→ Instructions for the task
Only the text should be kept: print every entry below exactly and leave each image out.

→ Task material
◆ ◆ ◆ ◆ ◆
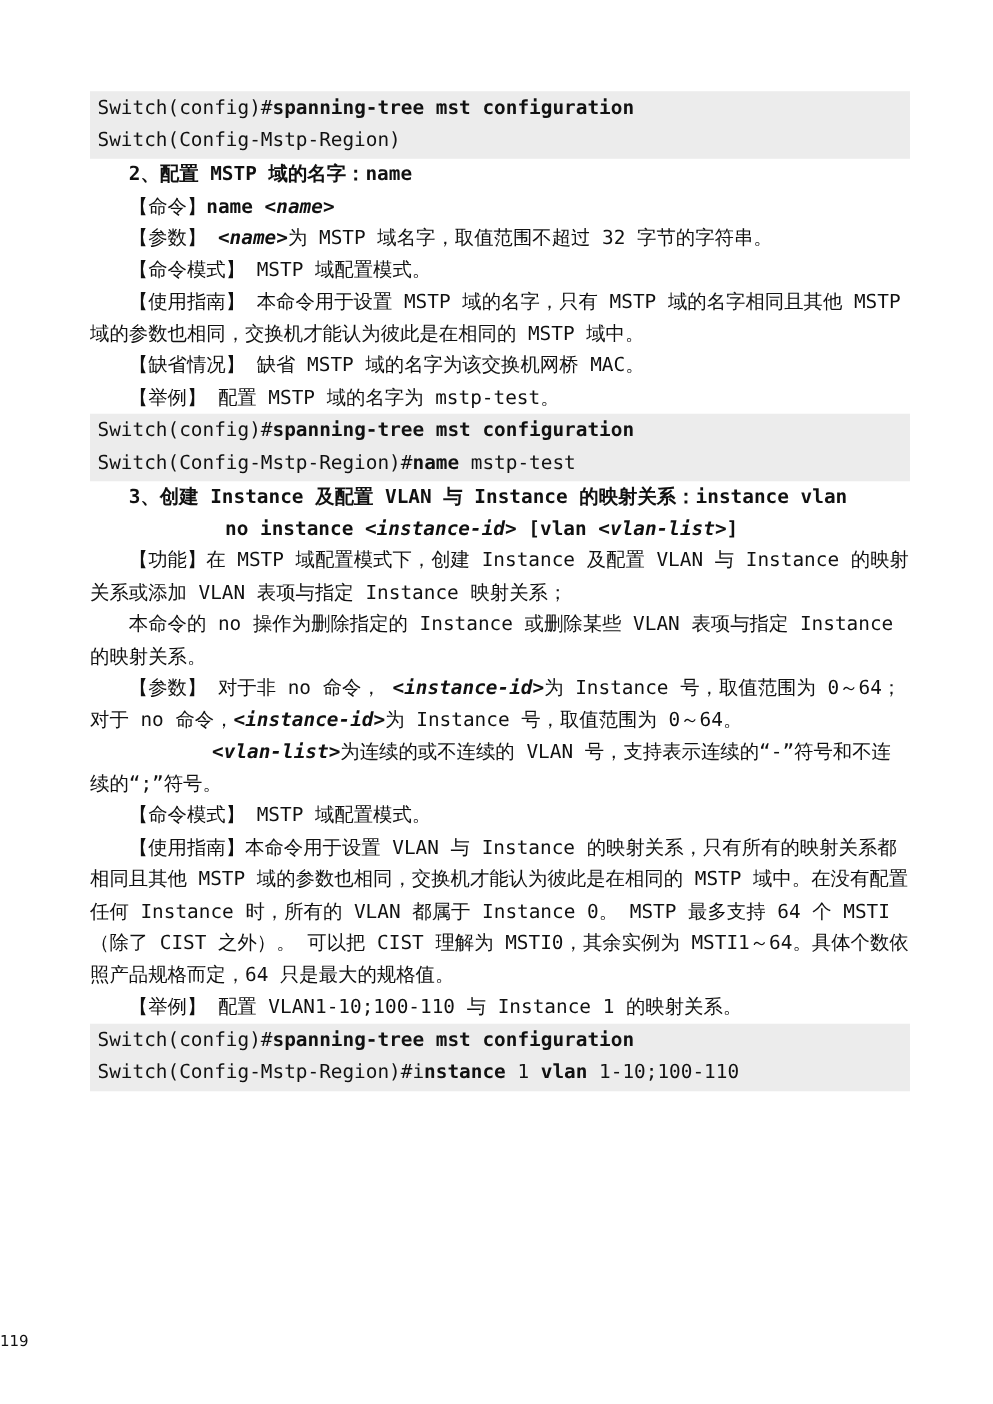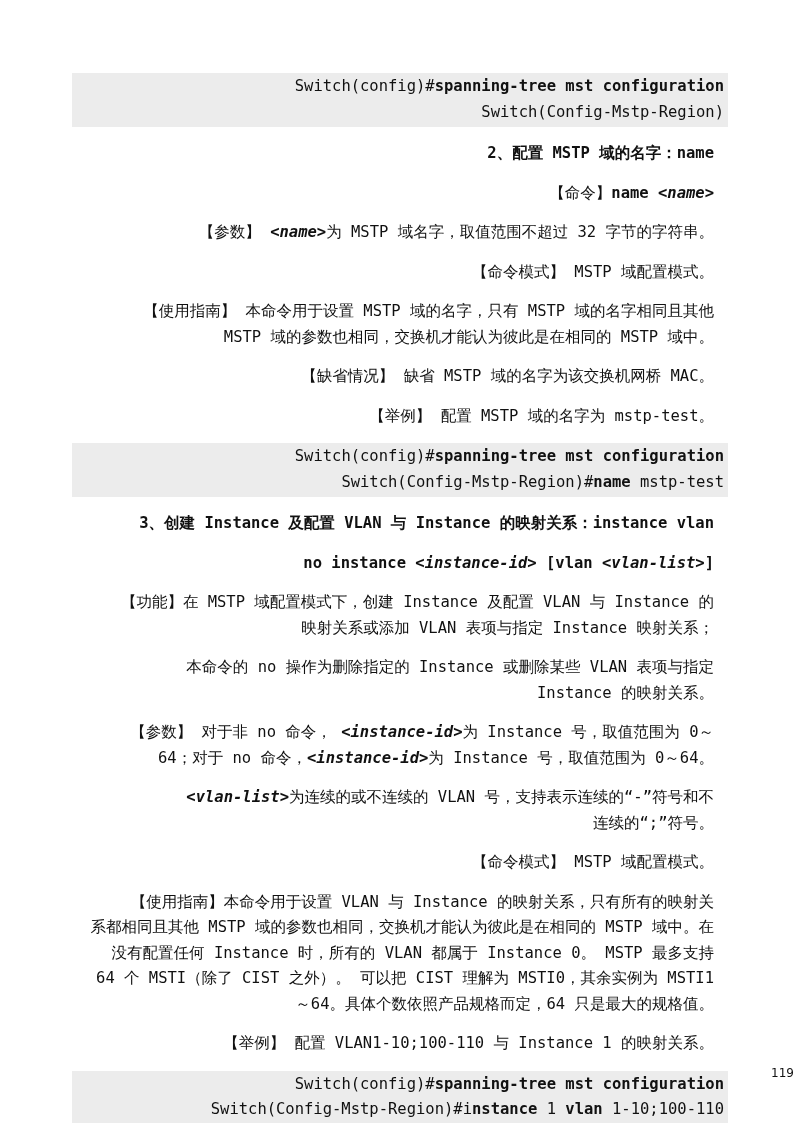--- a/index.html
+++ b/index.html
@@ -15,7 +15,6 @@
   .content{
     position:absolute;left:72px;top:73px;width:656px;
     line-height:25.5px;
-    text-align:right;
   }
   .code{
     background:#ececec;

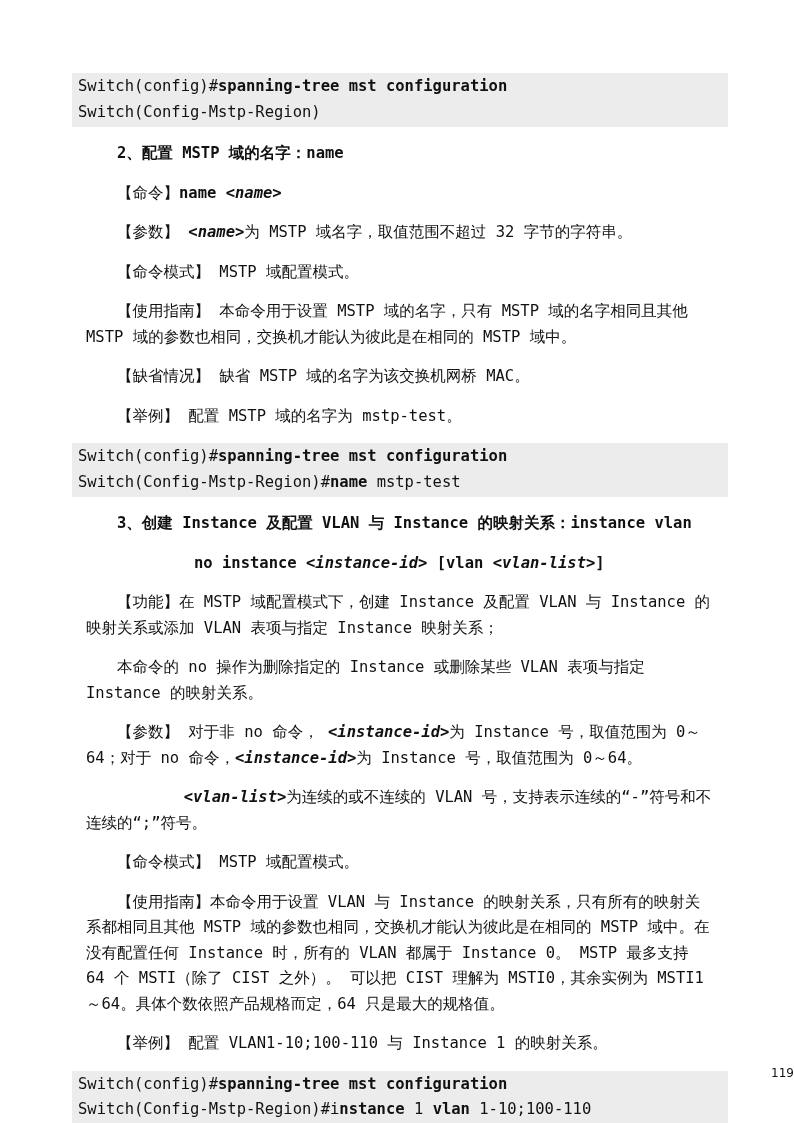--- a/index.html
+++ b/index.html
@@ -22,7 +22,7 @@
     margin:0 0 0 0;
   }
   .code-line{white-space:pre;}
-  p{margin:14px;}
+  p{margin:0;}
   .para{text-indent:2em;}
   .heading{font-weight:bold;text-indent:2em;}
   .cmdline{text-indent:2em;white-space:pre-wrap;}

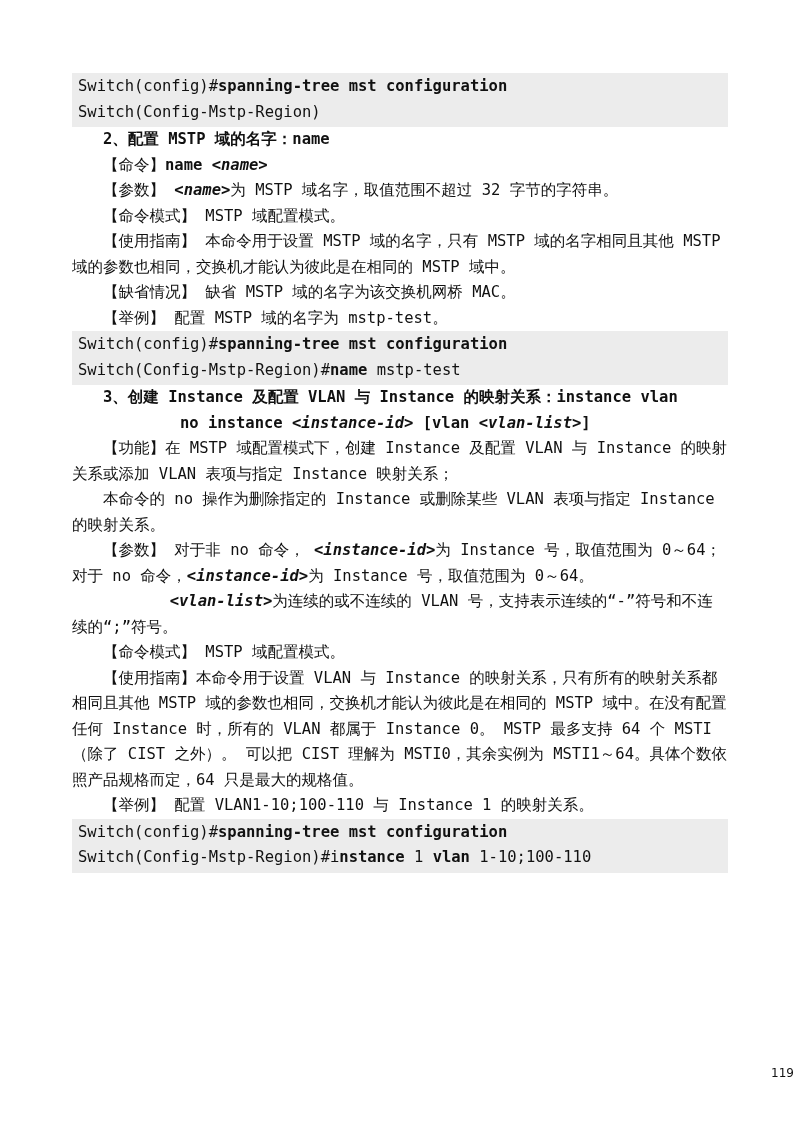--- a/index.html
+++ b/index.html
@@ -33,7 +33,7 @@
   .v{font-weight:bold;font-style:italic;}
   .pagenum{
     position:absolute;left:0;right:0;top:1066px;
-    text-align:right;
+    text-align:left;
     font-family:"DejaVu Sans",sans-serif;
     font-size:12px;color:#111;
   }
◆ ◆ ◆ ◆ ◆
→ Solution to this exercise
--- a/index.html
+++ b/index.html
@@ -15,7 +15,6 @@
   .content{
     position:absolute;left:72px;top:73px;width:656px;
     line-height:25.5px;
-    text-align:right;
   }
   .code{
     background:#ececec;

--- a/index.html
+++ b/index.html
@@ -22,7 +22,7 @@
     margin:0 0 0 0;
   }
   .code-line{white-space:pre;}
-  p{margin:14px;}
+  p{margin:0;}
   .para{text-indent:2em;}
   .heading{font-weight:bold;text-indent:2em;}
   .cmdline{text-indent:2em;white-space:pre-wrap;}

--- a/index.html
+++ b/index.html
@@ -33,7 +33,7 @@
   .v{font-weight:bold;font-style:italic;}
   .pagenum{
     position:absolute;left:0;right:0;top:1066px;
-    text-align:right;
+    text-align:left;
     font-family:"DejaVu Sans",sans-serif;
     font-size:12px;color:#111;
   }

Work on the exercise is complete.